Posted by: admin June 15, 2020 Leave a comment

Questions:

I’m trying to catch NFC tag in broadcast receiver so I wrote a simple BR that prints “asd” in the onReceive(). In the manifest xml it’s desribed like that:

and I receive only this and no print at all….

01-31 16:37:18.980: ERROR/MediaPlayer(990): setAudioStream called in state 8
01-31 16:37:18.980: ERROR/MediaPlayer(990): error (-38, 0)
01-31 16:37:18.980: ERROR/MediaPlayer(990): start called in state 0
01-31 16:37:18.980: ERROR/MediaPlayer(990): error (-38, 0)
01-31 16:37:18.988: ERROR/MediaPlayer(990): Error (-38,0)

When I use activity to handle the intent like this:

<activity android:name="TagViewer"
            android:theme="@android:style/Theme.NoTitleBar">
            <intent-filter>
                <action android:name="android.nfc.action.TAG_DISCOVERED"/>
                <category android:name="android.intent.category.DEFAULT"/>
            </intent-filter>
</activity>

The activity is started and working perfectly, so how can I make it work with BroadcastReceiver?

How to&Answers:

You can’t. As you pointed out, the NFC adapter is using something very much like startActivity() to send out an intent with tag information in it. It’s not exactly like what we can do within the Android SDK, since NFC tags are special. For instance, you cannot emulate the startActivity() on your own for anything except TAG_DISCOVERED, which is the action of last resort and not terribly useful.

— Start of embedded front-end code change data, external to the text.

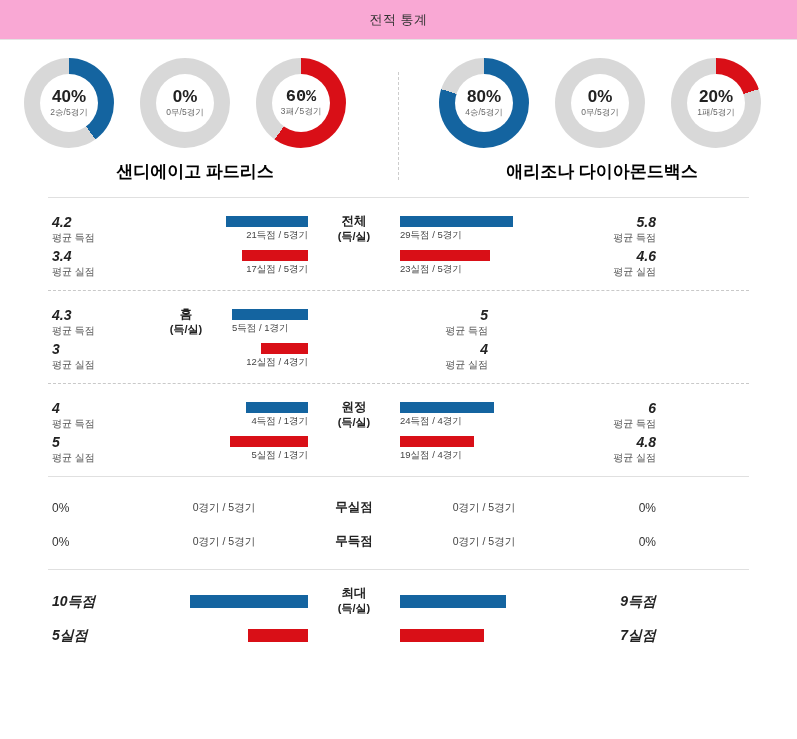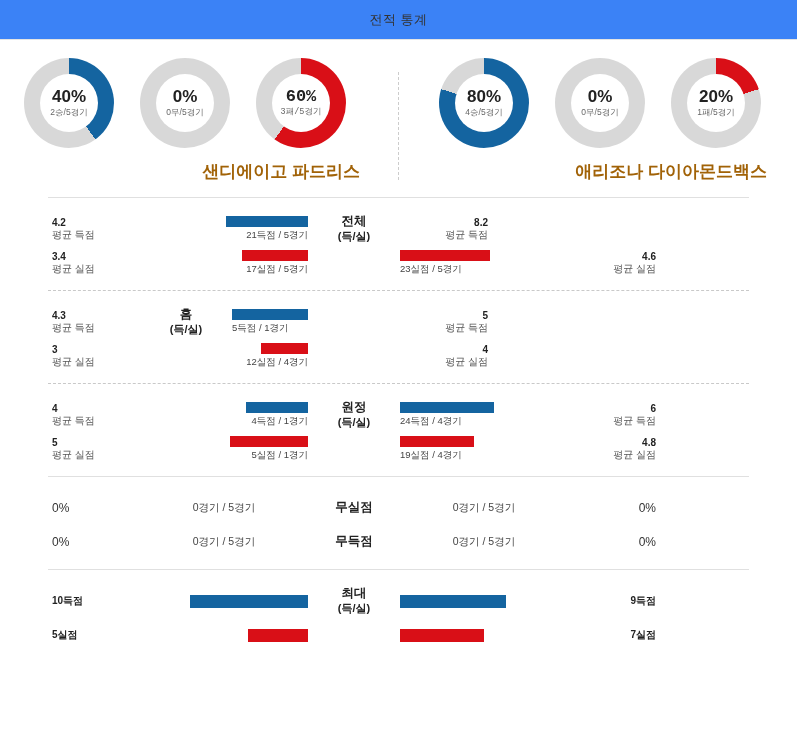--- a/index.html
+++ b/index.html
@@ -14,7 +14,7 @@
   
   .header {
     height: 40px;
-    background: #3b82f6;
+    background: #f9a8d4;
     border-bottom: 1px solid #e4e4e4;
     display: flex; align-items: center; justify-content: center;
   }

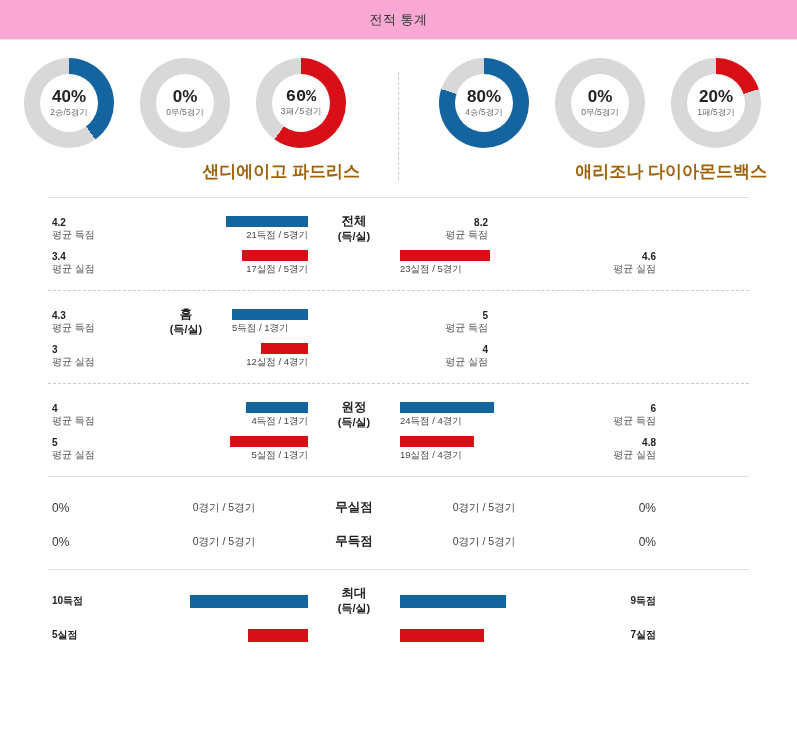--- a/index.html
+++ b/index.html
@@ -57,8 +57,8 @@
     padding: 12px 30px 0 30px;
   }
   .team-name {
-    width: 330px; text-align: right;
-    font-size: 17px; font-weight: bold; color: #a16207;
+    width: 330px; text-align: center;
+    font-size: 17px; font-weight: bold; color: #000000;
   }
 
   

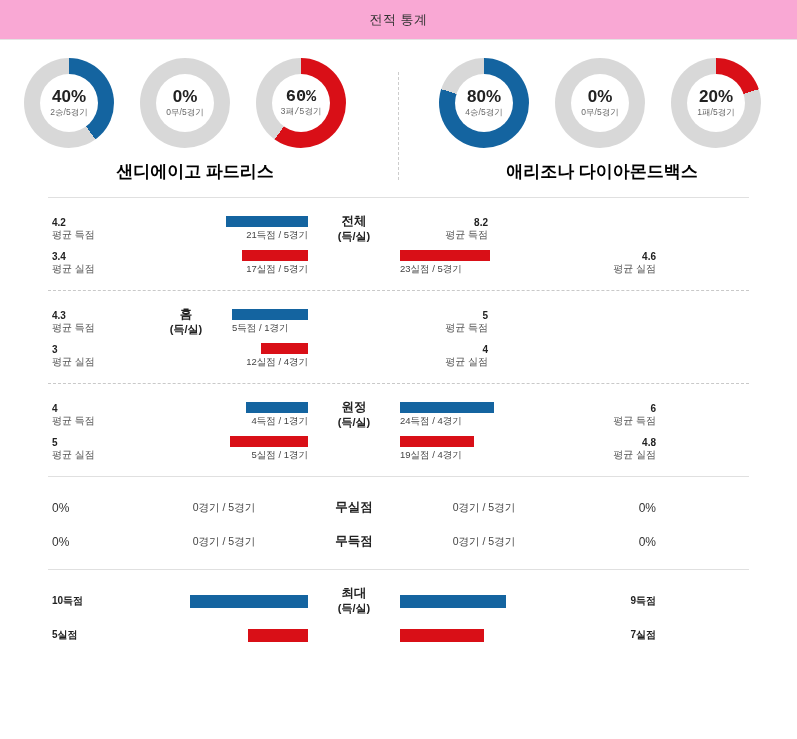--- a/index.html
+++ b/index.html
@@ -79,7 +79,7 @@
   .col-right-val {
     width: 92px; text-align: right; padding-right: 4px;
   }
-  .big { font-size: 10px; font-weight: bold; color: #222; line-height: 1.15; }
+  .big { font-size: 14px; font-weight: bold; color: #222; line-height: 1.15; font-style: italic; }
   .small { font-size: 10px; color: #555; line-height: 1.3; }
   .plain { font-size: 12px; color: #333; }
 

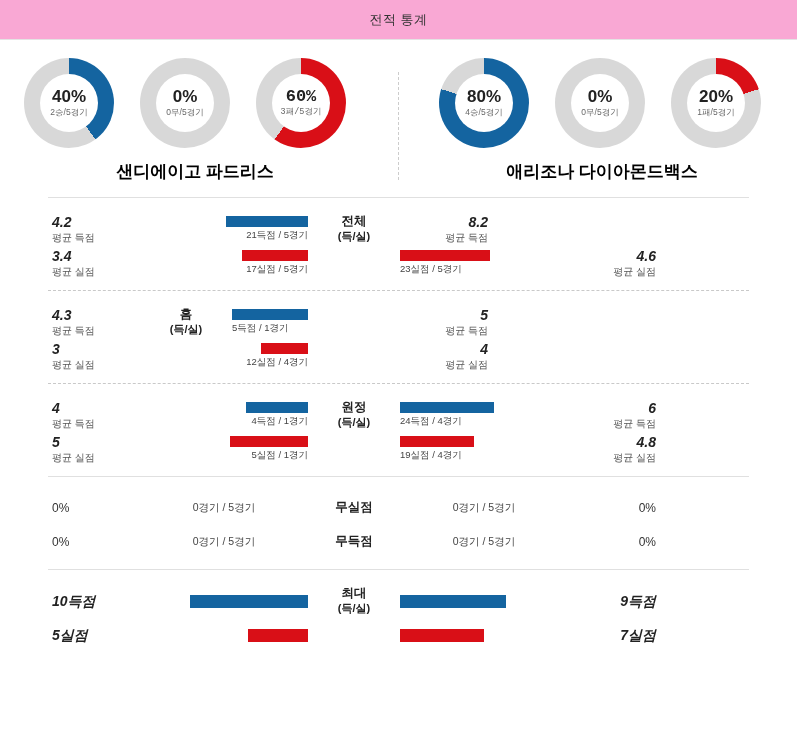--- a/index.html
+++ b/index.html
@@ -213,7 +213,7 @@
           <div class="sub">(득/실)</div>
         </div>
         <div class="col-right-val">
-          <div class="big">8.2</div>
+          <div class="big">5.8</div>
           <div class="small">평균 득점</div>
         </div>
       </div>

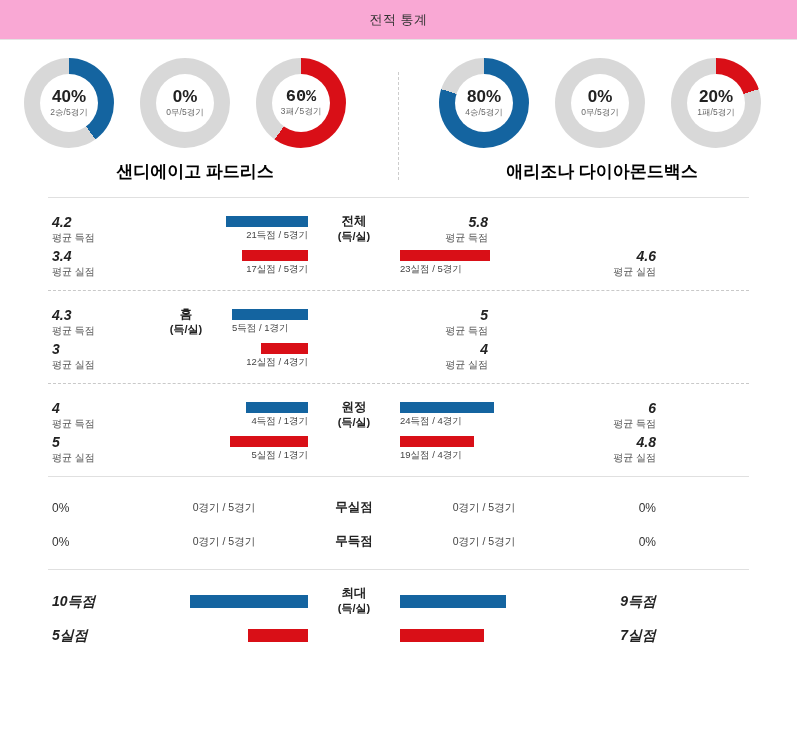--- a/index.html
+++ b/index.html
@@ -212,6 +212,10 @@
           <div>전체</div>
           <div class="sub">(득/실)</div>
         </div>
+        <div class="bar-cell right">
+          <div class="bar blue" id="b-s0r0-r" style="width: 113px;"></div>
+          <div class="bar-label">29득점 / 5경기</div>
+        </div>
         <div class="col-right-val">
           <div class="big">5.8</div>
           <div class="small">평균 득점</div>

I think the reason for this is due to the special handling of NFC intents. When a tag is discovered by the NFC hardware, it goes looking for something that will handle the tag. Foreground activities get first try. It tries an NDEF_DISCOVERED intent next if it can, and looks for an activity to take it. If it can’t find one, it tries an intent with TECH_DISCOVERED. Again, if no activity can be found, it finally tries TAG_DISCOVERED. If it used a broadcast, how could it do this fall-back logic to keep trying to find something to handle the tag? How would it know if anything was acting on the tag intent? And how could it ensure that only one thing was going to act on the tag?

Answer:

You could write a small activity that doesn’t show any UI at all, sends a broadcast message and then ends with finish(). Using flags in the manifest you can avoid it showing up in history or in recents and being faily invisible, hopefully getting a similar effect to that you desire with the braodcast receiver.